Narcotrafic : Serge Letchimy réclame le "100% contrôle" en Martinique
Le président de la CTM a lancé l'alerte sur la submersion de la Martinique par le trafic de drogue auprès du ministre de l'Intérieur, Bruno Retailleau. En tournée parisienne, Serge Letchimy a également rencontré le ministre des Outre-mer, Manuel Valls et doit avoir un rendez-vous de travail ce mardi avec Catherine Vautrin, ministre du Travail et de la Santé.
"Nous sommes face à une réalité très grave : sur 54 tonnes de cocaïne saisie en France et dans l'Outre-mer, 32 tonnes l'ont été en Martinique ! Pas aux Antilles, en Martinique ! " C'est afin de porter cette réalité brutale à la connaissance du gouvernement – selon lui, la Martinique est devenue "une cible" des narco-trafiquants à l'échelle mondiale et le tissu social est gravement menacé par le trafic d'armes, d'herbe et de cocaïne – que Serge Letchimy, le président du conseil exécutif de la Collectivité territoriale de la Martinique (CTM) a interpellé Bruno Retailleau.
Au ministre de l'Intérieur, l'un des membres les plus en vue du gouvernement, le président de la CTM a aussi réclamé la mise en place de moyens adaptés à ce fléau - "car c'est la compétence de l'État, il s'agit du domaine régalien" - et en particulier "un dispositif 100% contrôle, comme en Guyane ", au port et à l'aéroport. "J'ai trouvé un ministre de l'Intérieur direct, clair et à l'écoute, je suis maintenant dans l'attente des propositions qu'il va faire", se félicite Serge Letchimy.
"Si l'État ne compense pas, nous irons au tribunal"
La situation économique délicate de la CTM est aussi au programme de cette tournée parisienne des ministères. "Je répète une énième fois que nous avons trouvé un trou de 270 millions d'euros, non-inscrit, masqué, en 2010, s'indigne Serge Letchimy, au sortir d'une réunion avec le ministre des Outre-mer, rue Oudinot.
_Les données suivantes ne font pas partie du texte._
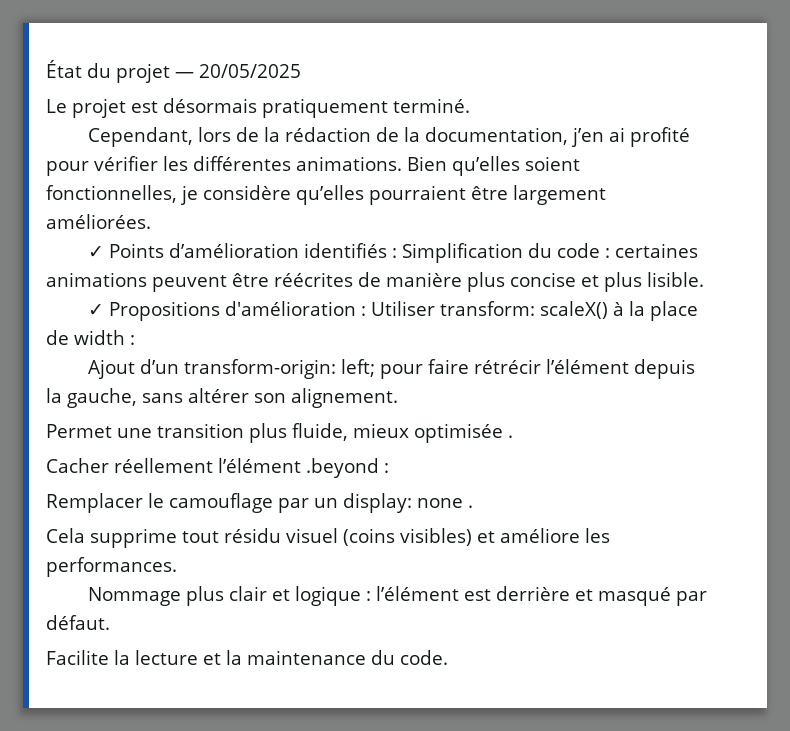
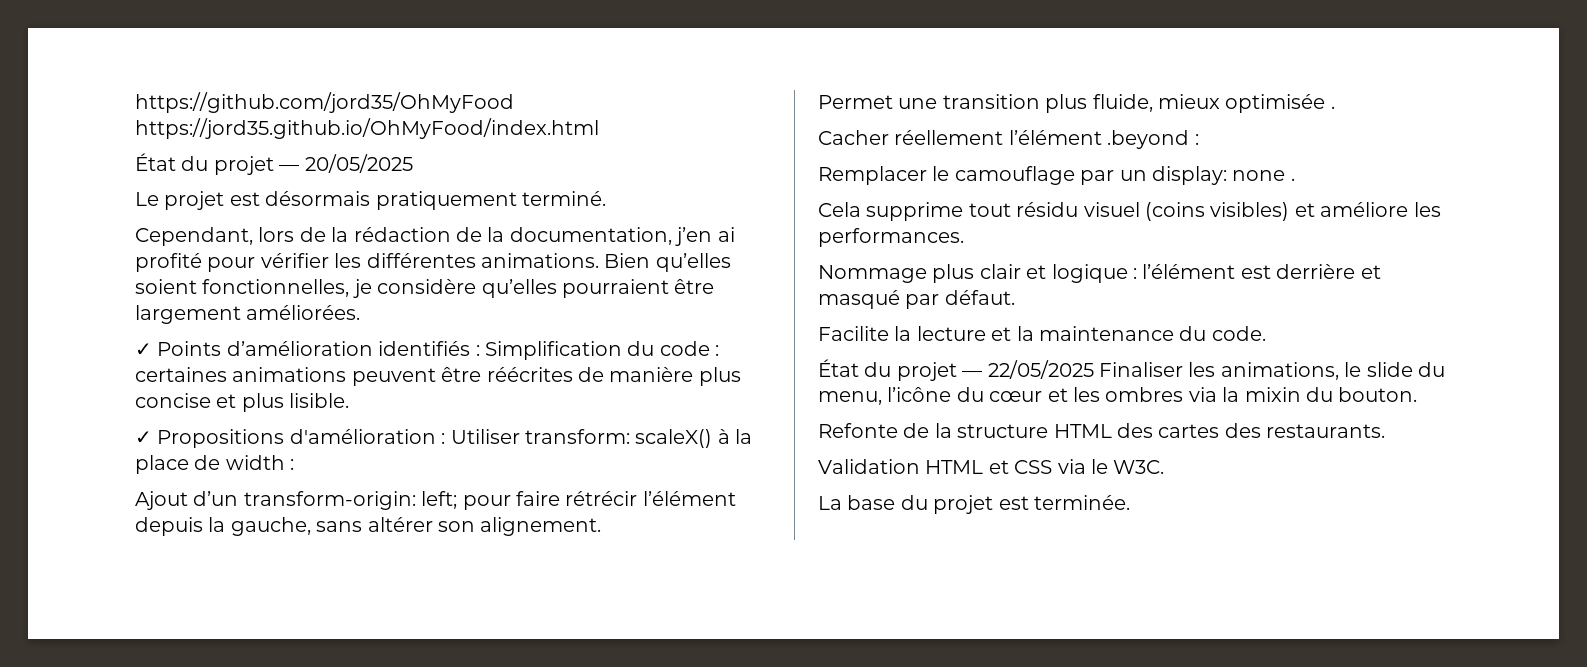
+ https://github.com/jord35/OhMyFood https://jord35.github.io/OhMyFood/index.html
+ État du projet — 22/05/2025 Finaliser les animations, le slide du menu, l’icône du cœur et les ombres via la mixin du bouton.
+ Refonte de la structure HTML des cartes des restaurants.
+ Validation HTML et CSS via le W3C.
+ La base du projet est terminée.

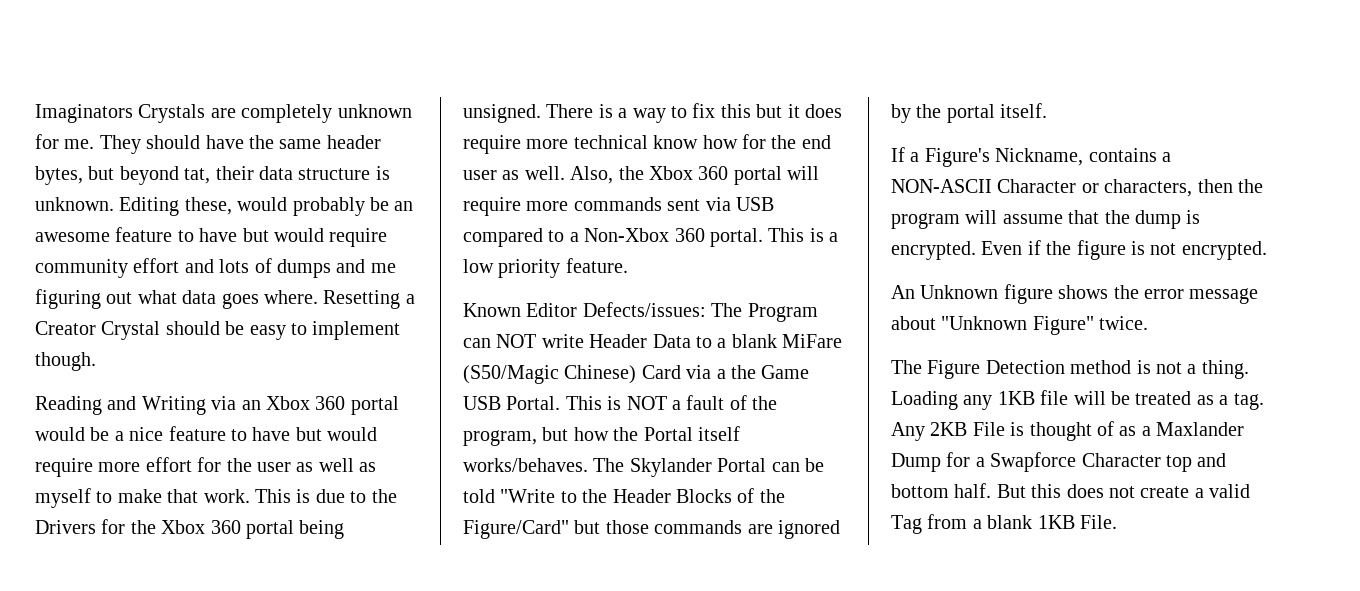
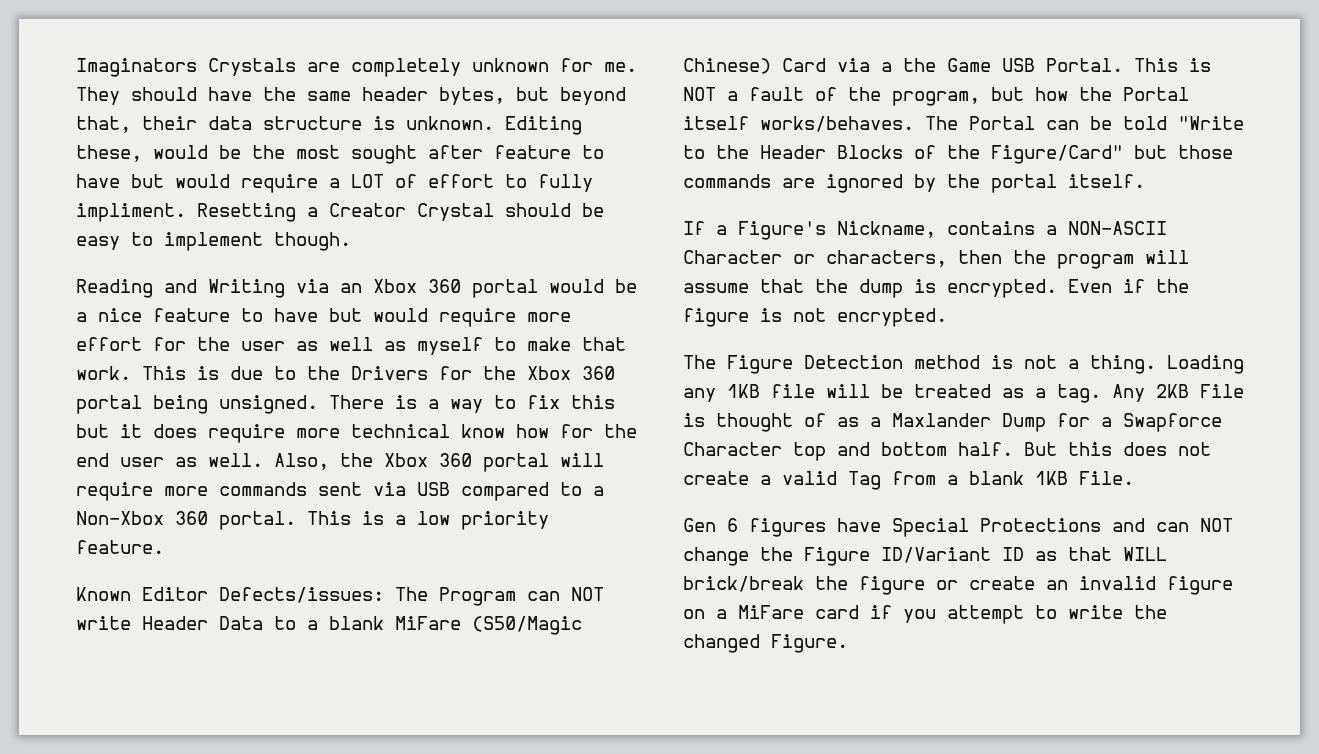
- They should have the same header bytes, but beyond tat, their data structure is unknown.
+ They should have the same header bytes, but beyond that, their data structure is unknown.
- Editing these, would probably be an awesome feature to have but would require community effort and lots of dumps and me figuring out what data goes where.
+ Editing these, would be the most sought after feature to have but would require a LOT of effort to fully impliment.
- The Skylander Portal can be told "Write to the Header Blocks of the Figure/Card" but those commands are ignored by the portal itself.
+ The Portal can be told "Write to the Header Blocks of the Figure/Card" but those commands are ignored by the portal itself.
- An Unknown figure shows the error message about "Unknown Figure" twice.
+ Gen 6 figures have Special Protections and can NOT change the Figure ID/Variant ID as that WILL brick/break the figure or create an invalid figure on a MiFare card if you attempt to write the changed Figure.

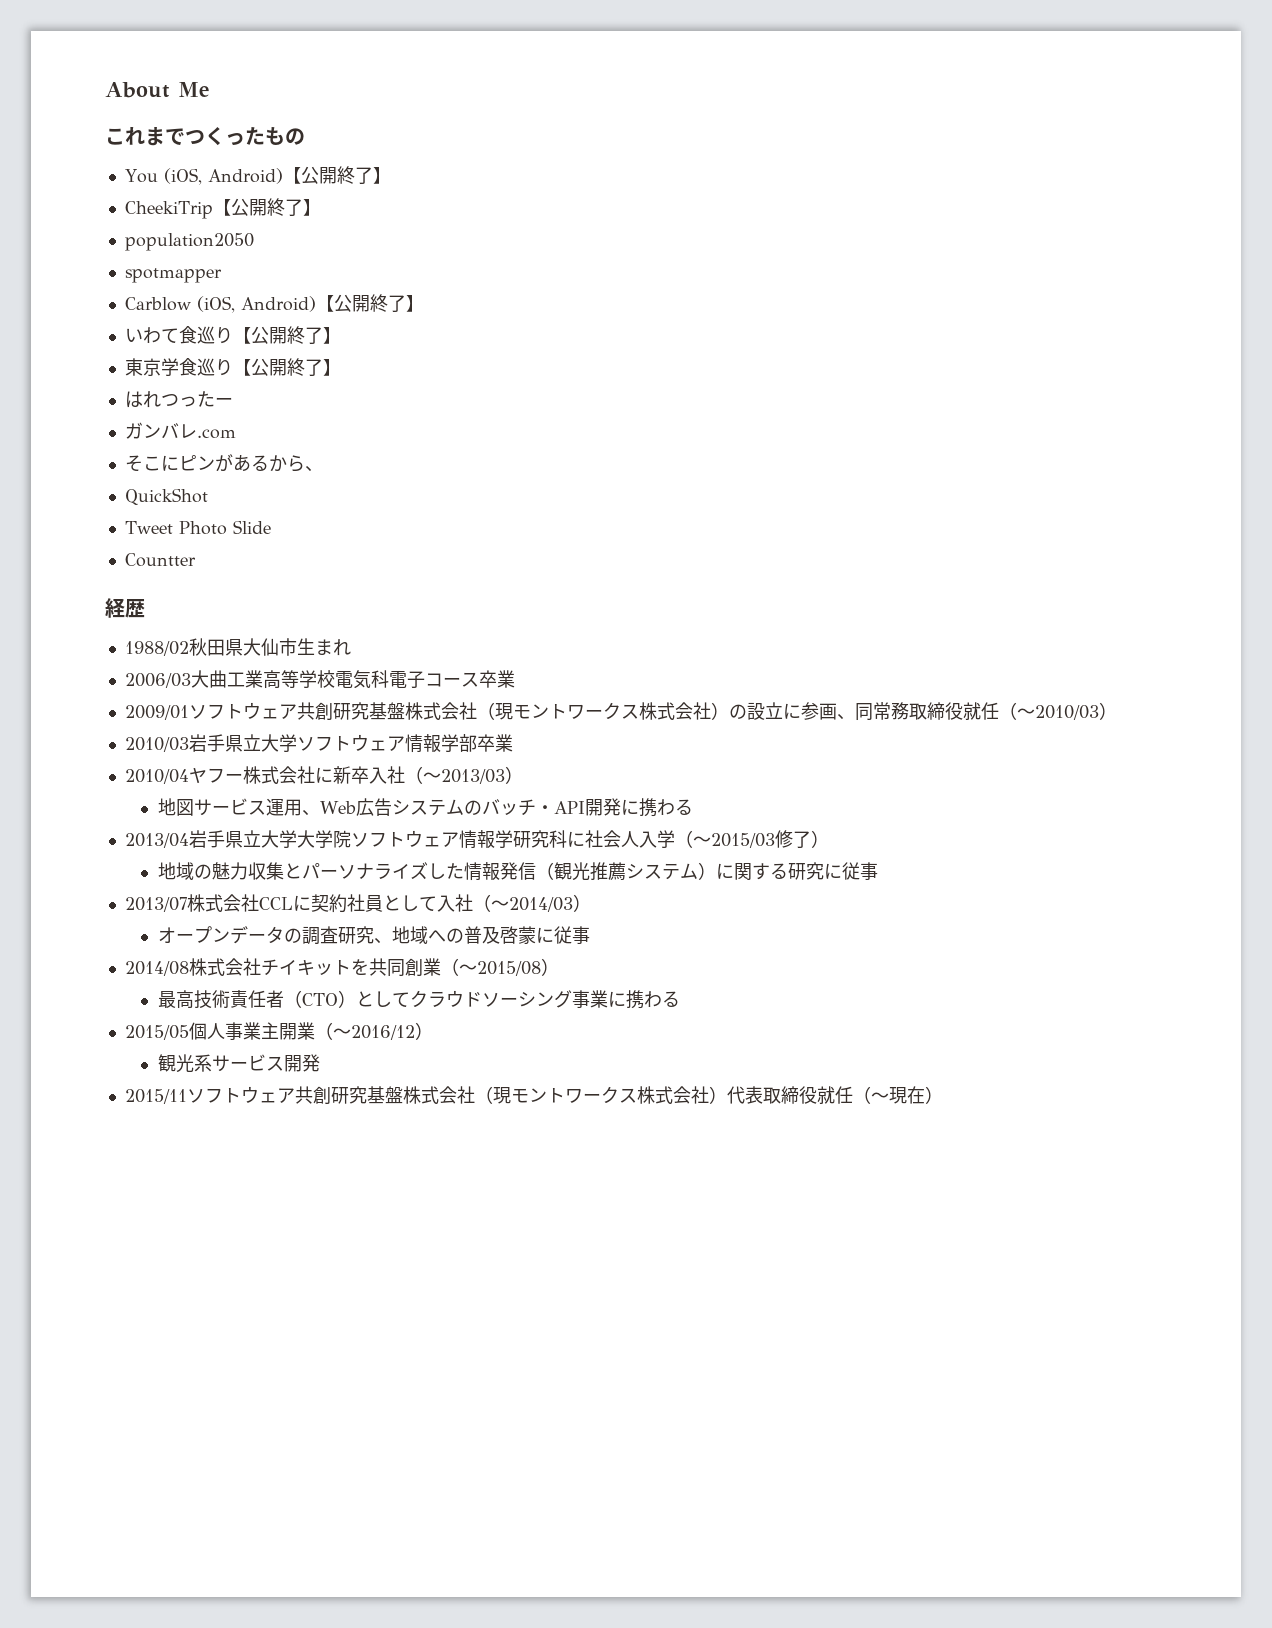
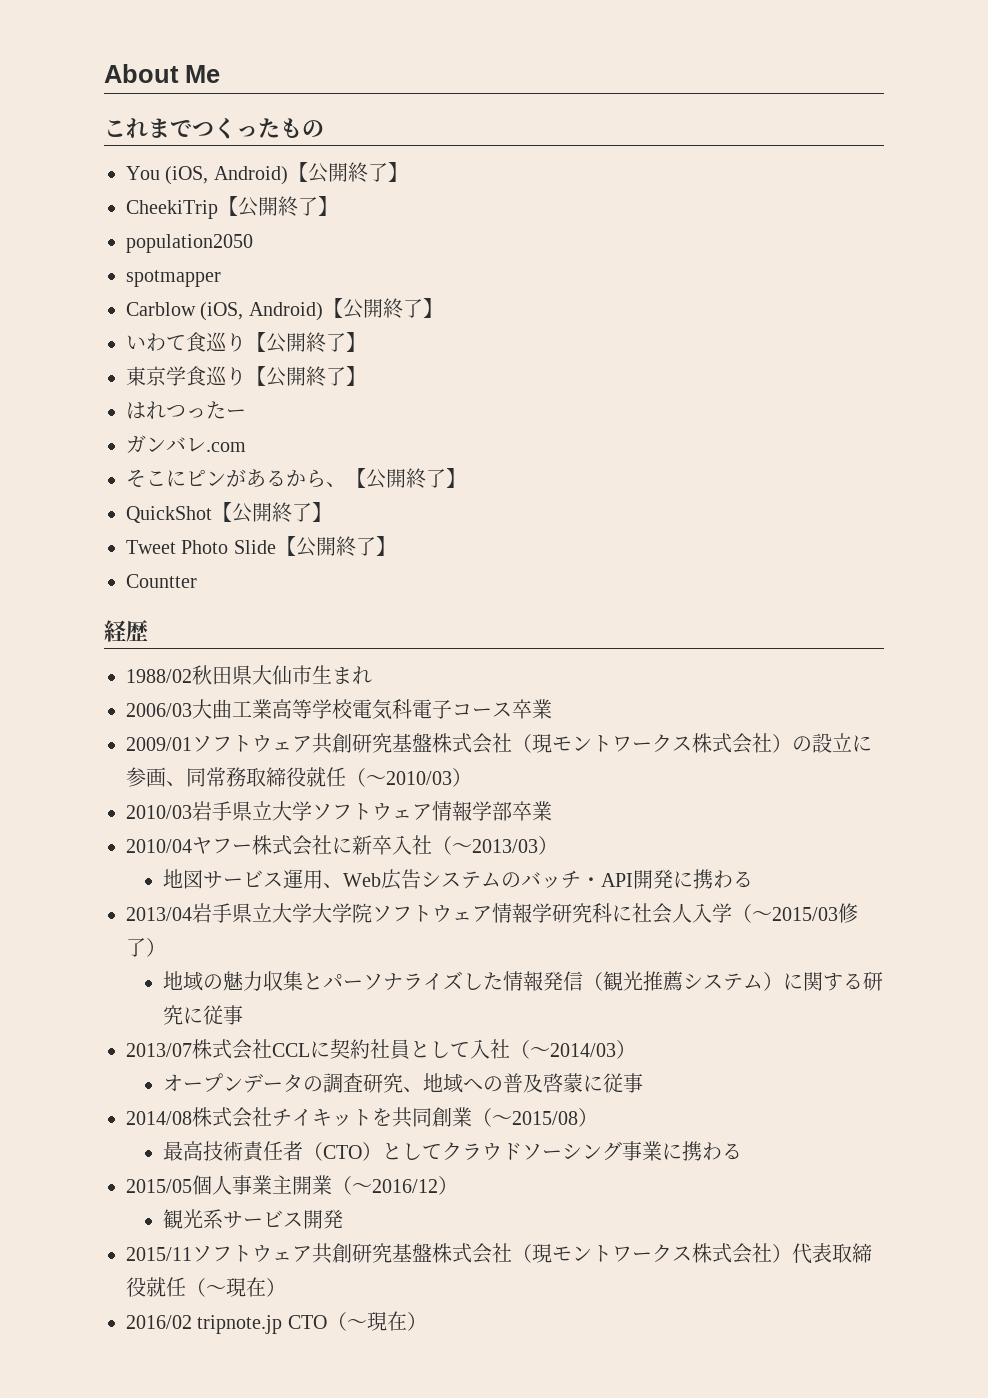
- そこにピンがあるから、
- QuickShot
+ そこにピンがあるから、【公開終了】
+ QuickShot【公開終了】
- Tweet Photo Slide
+ Tweet Photo Slide【公開終了】
+ 2016/02 tripnote.jp CTO（〜現在）

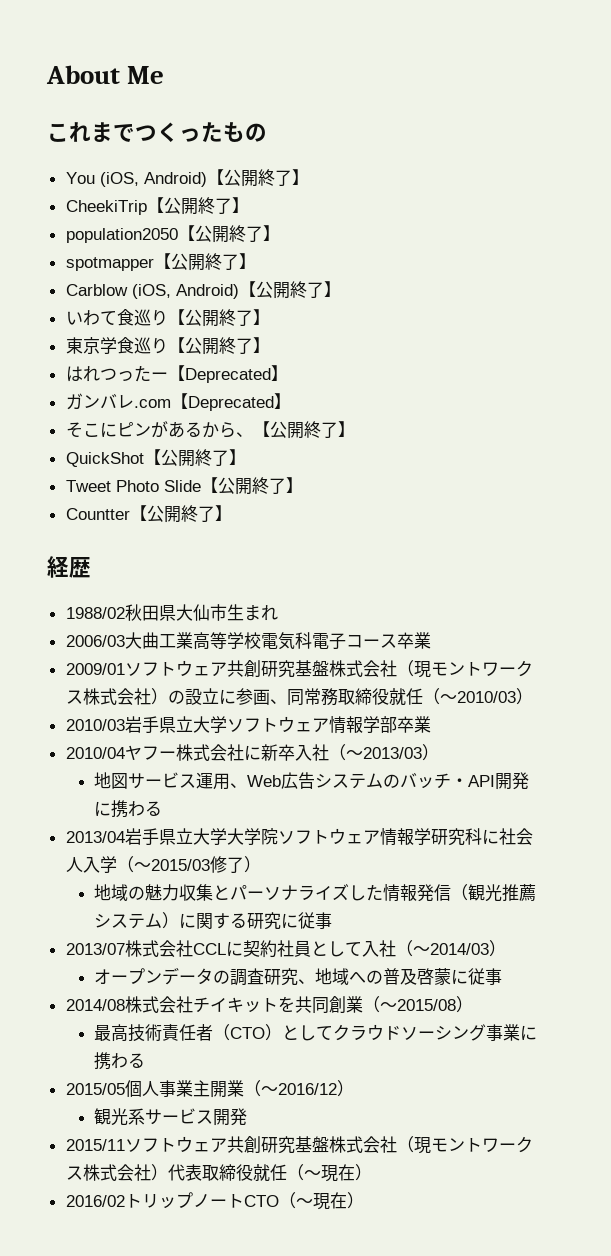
- population2050
- spotmapper
+ population2050【公開終了】
+ spotmapper【公開終了】
- はれつったー
+ はれつったー【Deprecated】
- ガンバレ.com
+ ガンバレ.com【Deprecated】
- Countter
+ Countter【公開終了】
- 2016/02 tripnote.jp CTO（〜現在）
+ 2016/02トリップノートCTO（〜現在）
Je ne veux pas que ma responsabilité pénale soit engagée : j'ai clairement indiqué à M. Valls que nous allons devoir reconnaître ce trou ! L'État doit nous accorder des aides exceptionnelles en plus de celle de 50 millions d'euros qui nous a déjà été accordée mais pas versée. Nous versons également chaque année 150 millions d'euros d'aide sociale, comme le RSA par exemple, qui ne nous sont pas compensés. Si l'État ne compense pas, nous irons au tribunal."
Les suites à donner à l'appel de Fort-de-France étaient également au menu de la discussion entre Manuel Valls et Serge Letchimy. Ce dernier plaide inlassablement pour "un changement de modèle de grande ampleur" qui passe par une réforme institutionnelle, mais aussi "par une réforme économique contenue dans sa proposition de projet de loi d'orientation". Le président de la CTM en a soumis une version au ministre d'État, à quelques jours de sa visite aux Antilles.